Part of that positioning involved replacing key staff, including CEO B.J. Folsom who departed a year ago. He was replaced by George Garrick, who barely had time to get his feet wet at PlaceWare before Microsoft started courting the company.

“B.J. Folsom came into PlaceWare relatively early, was a super guy and did a great job of identifying the business model and got the thing out on the right track,” BA’s O’Driscoll says. “But when we started scaling into a larger company, it made sense to bring in someone who had that experience who probably wouldn’t have been a good startup guy,” he says.

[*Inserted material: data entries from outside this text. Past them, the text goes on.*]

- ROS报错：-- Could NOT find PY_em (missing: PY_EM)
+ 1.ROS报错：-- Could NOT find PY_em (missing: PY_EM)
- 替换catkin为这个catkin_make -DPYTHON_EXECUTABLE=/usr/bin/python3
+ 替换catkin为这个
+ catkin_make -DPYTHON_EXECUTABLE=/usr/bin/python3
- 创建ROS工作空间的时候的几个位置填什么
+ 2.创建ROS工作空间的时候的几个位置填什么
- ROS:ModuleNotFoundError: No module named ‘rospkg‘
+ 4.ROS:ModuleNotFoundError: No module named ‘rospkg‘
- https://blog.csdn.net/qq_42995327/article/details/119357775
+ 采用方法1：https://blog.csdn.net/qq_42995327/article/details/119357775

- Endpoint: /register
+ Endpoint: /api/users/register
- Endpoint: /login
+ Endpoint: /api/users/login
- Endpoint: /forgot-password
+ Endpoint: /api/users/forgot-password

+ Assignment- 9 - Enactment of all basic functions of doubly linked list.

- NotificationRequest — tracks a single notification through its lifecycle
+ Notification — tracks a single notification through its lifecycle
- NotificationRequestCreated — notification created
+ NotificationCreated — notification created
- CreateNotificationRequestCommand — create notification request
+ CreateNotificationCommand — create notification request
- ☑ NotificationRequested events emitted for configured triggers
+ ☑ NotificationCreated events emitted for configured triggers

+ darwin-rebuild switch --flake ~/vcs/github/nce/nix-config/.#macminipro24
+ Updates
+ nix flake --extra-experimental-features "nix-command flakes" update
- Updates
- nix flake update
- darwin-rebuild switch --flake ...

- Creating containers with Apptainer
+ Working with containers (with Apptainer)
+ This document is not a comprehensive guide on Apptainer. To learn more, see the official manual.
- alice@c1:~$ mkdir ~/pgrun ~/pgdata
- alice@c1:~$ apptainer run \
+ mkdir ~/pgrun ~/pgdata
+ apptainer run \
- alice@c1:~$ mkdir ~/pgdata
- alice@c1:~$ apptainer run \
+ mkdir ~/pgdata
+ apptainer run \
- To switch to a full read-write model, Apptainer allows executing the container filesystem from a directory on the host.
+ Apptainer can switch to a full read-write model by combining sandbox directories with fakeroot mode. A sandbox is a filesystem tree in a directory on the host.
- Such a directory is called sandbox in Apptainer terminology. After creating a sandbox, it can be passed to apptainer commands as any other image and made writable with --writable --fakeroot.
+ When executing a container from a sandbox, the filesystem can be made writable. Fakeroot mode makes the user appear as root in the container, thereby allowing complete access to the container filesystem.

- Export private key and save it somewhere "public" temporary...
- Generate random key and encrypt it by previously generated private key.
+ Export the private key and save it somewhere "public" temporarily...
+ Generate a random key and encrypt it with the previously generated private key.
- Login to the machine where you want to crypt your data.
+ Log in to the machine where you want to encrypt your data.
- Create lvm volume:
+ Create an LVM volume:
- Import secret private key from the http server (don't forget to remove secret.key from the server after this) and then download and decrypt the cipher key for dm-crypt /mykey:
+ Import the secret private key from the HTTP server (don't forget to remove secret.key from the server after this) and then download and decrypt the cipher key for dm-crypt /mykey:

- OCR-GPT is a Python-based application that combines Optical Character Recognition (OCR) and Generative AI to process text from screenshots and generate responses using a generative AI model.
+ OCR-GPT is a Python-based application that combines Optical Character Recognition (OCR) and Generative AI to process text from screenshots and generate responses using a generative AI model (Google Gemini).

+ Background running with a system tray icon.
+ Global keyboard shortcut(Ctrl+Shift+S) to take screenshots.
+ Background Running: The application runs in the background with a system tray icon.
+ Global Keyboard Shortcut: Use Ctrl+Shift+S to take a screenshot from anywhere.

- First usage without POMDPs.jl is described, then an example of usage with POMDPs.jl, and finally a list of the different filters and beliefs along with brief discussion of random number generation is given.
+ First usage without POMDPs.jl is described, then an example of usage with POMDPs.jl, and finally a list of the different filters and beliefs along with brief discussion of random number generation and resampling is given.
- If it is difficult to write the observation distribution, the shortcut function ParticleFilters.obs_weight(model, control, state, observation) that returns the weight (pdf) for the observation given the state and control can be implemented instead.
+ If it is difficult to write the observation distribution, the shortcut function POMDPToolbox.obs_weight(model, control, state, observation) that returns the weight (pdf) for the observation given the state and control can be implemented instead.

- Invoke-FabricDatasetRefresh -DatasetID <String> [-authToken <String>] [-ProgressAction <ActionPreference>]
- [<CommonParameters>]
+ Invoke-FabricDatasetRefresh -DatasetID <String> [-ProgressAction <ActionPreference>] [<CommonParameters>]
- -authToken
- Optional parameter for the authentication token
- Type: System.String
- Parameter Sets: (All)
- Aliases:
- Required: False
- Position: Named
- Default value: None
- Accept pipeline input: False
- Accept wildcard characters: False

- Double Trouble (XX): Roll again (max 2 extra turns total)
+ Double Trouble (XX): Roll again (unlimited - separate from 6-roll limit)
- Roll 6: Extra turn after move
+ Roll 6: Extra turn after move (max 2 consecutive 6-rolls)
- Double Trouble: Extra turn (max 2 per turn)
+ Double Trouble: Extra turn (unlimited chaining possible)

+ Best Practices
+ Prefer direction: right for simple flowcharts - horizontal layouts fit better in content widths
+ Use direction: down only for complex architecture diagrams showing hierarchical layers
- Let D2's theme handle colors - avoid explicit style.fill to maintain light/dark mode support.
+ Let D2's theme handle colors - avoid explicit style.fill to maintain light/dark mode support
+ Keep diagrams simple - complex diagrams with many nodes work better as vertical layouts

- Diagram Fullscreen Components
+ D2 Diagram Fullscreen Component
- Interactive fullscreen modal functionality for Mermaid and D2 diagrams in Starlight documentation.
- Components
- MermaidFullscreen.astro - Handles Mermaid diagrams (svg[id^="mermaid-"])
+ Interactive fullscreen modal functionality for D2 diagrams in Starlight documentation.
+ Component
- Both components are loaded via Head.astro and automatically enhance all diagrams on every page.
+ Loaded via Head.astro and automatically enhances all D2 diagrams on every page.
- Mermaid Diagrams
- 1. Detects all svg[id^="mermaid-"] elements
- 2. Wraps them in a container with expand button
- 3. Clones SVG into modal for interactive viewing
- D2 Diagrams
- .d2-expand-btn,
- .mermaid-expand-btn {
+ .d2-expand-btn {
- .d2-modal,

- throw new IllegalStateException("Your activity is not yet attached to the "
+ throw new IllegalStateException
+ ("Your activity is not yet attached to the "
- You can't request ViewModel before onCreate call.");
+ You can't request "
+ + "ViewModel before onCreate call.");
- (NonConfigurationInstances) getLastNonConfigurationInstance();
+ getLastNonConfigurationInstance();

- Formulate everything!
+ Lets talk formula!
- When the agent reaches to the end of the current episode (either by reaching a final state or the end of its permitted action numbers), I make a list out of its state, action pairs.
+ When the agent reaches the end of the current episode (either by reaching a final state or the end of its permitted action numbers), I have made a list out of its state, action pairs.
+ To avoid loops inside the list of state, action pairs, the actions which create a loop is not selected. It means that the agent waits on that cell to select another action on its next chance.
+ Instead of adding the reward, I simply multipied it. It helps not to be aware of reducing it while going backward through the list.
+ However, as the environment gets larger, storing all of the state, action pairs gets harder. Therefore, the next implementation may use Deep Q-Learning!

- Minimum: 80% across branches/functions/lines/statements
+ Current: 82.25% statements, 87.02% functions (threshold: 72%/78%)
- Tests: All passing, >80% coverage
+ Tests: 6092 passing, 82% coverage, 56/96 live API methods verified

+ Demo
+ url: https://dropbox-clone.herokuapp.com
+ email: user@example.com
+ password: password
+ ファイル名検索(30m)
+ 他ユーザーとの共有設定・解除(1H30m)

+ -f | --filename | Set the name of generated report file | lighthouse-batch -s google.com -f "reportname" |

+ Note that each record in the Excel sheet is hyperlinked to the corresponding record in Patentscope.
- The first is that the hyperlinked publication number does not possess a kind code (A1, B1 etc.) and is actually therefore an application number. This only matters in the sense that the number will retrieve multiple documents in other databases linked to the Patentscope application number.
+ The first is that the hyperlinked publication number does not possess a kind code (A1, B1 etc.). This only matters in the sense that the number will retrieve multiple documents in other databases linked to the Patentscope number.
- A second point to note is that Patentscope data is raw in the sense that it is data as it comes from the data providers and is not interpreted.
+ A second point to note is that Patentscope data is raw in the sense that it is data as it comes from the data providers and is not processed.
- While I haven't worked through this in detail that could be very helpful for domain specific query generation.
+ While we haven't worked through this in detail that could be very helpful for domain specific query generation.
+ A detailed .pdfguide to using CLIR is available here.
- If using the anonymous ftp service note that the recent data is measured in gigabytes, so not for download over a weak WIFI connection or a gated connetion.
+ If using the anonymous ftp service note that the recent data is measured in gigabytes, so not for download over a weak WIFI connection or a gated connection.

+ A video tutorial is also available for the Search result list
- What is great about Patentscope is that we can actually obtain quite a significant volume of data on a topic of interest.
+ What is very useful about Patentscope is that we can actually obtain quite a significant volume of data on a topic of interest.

Folsom agrees that PlaceWare grew beyond his skills and main management interest. Although he still is on PlaceWare’s board of directors, he left the company and joined San Francisco-based Internet media startup Laszlo Systems Inc. in December.

“I’m a serial entrepreneur. I like to be involved in companies that are developing a new category or a new segment that ultimately will become ubiquitous,” Folsom says.

“You can put your mark on the creation. You not only helped make it happen — you influenced it,” he says.

Folsom has a long track record of innovation. He was involved with the first desktop PCs in the 1980s, launching the Rainbow personal computer. Before joining PlaceWare in 1998, Folsom also helped develop Sun Microsystems Inc.’s networking strategy and helped move Exodus Communications Inc. (now owned by Cable & Wireless plc) to focus on the Internet data center market.

One of Folsom’s hardest challenges when he started at PlaceWare in 1998 was helping the company, … which was split between two focal points: Web conference software tools and a conference product, to focus on its business model.

“I put a process in place saying a startup had to focus on one or the other, but could not have two agendas,” Folsom says.

In 1999 Folsom convinced PlaceWare’s founders that software services was a viable market for the company.

That focus helped PlaceWare to become the No. 2 Web conferencing firm next to WebEx Communications Inc. of San Jose.

“So what did we have to do to attract Microsoft? What we didn’t have to do is spend all our time trying to get them to buy us,” BA’s O’Driscoll says.

“What we had to do is prove the category mattered. Microsoft decided to enter the space once it reached critical mass,” he says.

The journey to Microsoft ownership changed PlaceWare.

“In many ways, PlaceWare has changed dramatically over the years as you could expect for a company that started with half a dozen people,” Pavel Curtis, a PlaceWare founder-turned-Microsoft employee who is still with the company says.

“Last week I couldn’t spell Microsoft,” Curtis jokes. “Now I am one.”